* Task to complete: Return all the lines below exactly. Any picture among them is omitted.

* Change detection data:
==============================
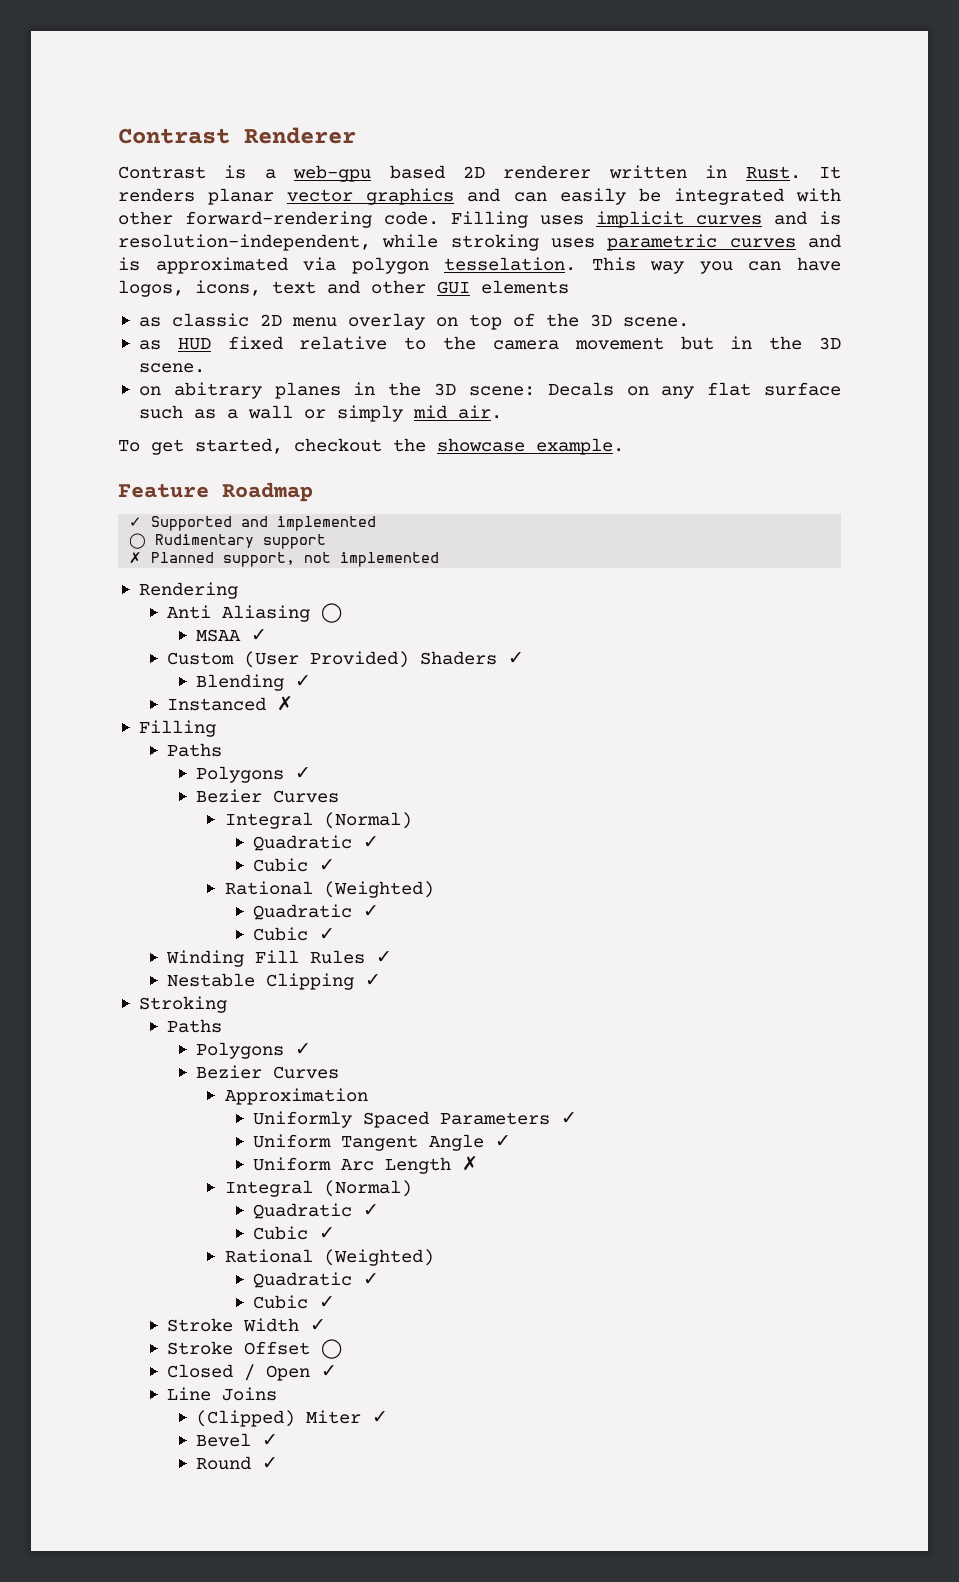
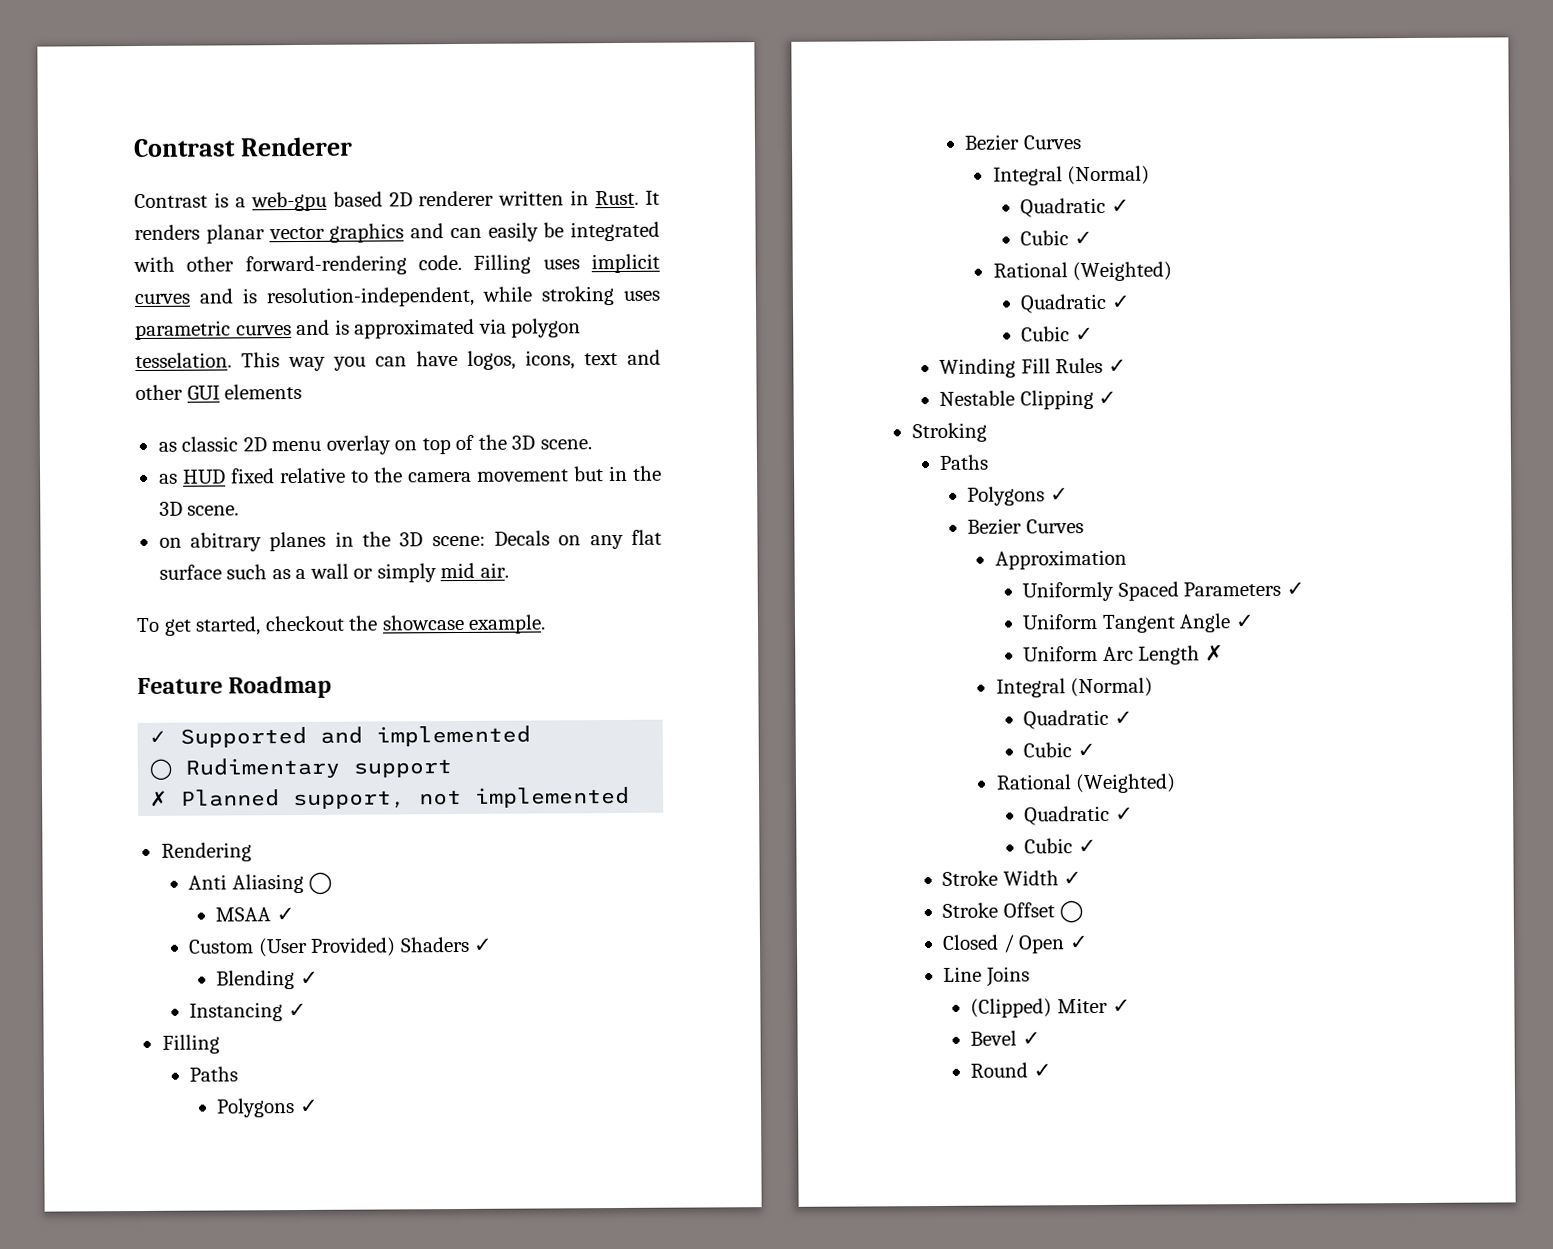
- Instanced ✗
+ Instancing ✓

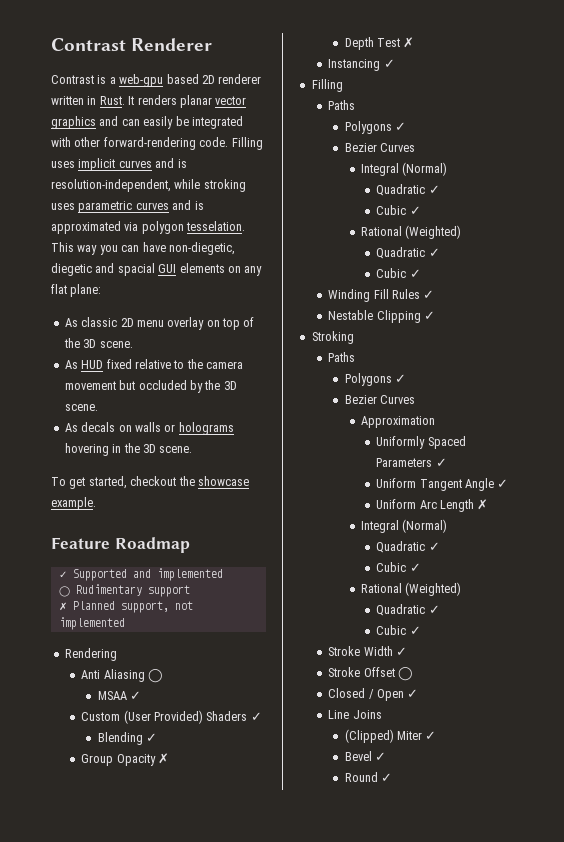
- This way you can have logos, icons, text and other GUI elements
- as classic 2D menu overlay on top of the 3D scene.
+ This way you can have non-diegetic, diegetic and spacial GUI elements on any flat plane:
+ As classic 2D menu overlay on top of the 3D scene.
- as HUD fixed relative to the camera movement but in the 3D scene.
- on abitrary planes in the 3D scene: Decals on any flat surface such as a wall or simply mid air.
+ As HUD fixed relative to the camera movement but occluded by the 3D scene.
+ As decals on walls or holograms hovering in the 3D scene.
+ Group Opacity ✗
+ Depth Test ✗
==============================
* Response:
- Instanced ✗
+ Instancing ✓

- This way you can have logos, icons, text and other GUI elements
- as classic 2D menu overlay on top of the 3D scene.
+ This way you can have non-diegetic, diegetic and spacial GUI elements on any flat plane:
+ As classic 2D menu overlay on top of the 3D scene.
- as HUD fixed relative to the camera movement but in the 3D scene.
- on abitrary planes in the 3D scene: Decals on any flat surface such as a wall or simply mid air.
+ As HUD fixed relative to the camera movement but occluded by the 3D scene.
+ As decals on walls or holograms hovering in the 3D scene.
+ Group Opacity ✗
+ Depth Test ✗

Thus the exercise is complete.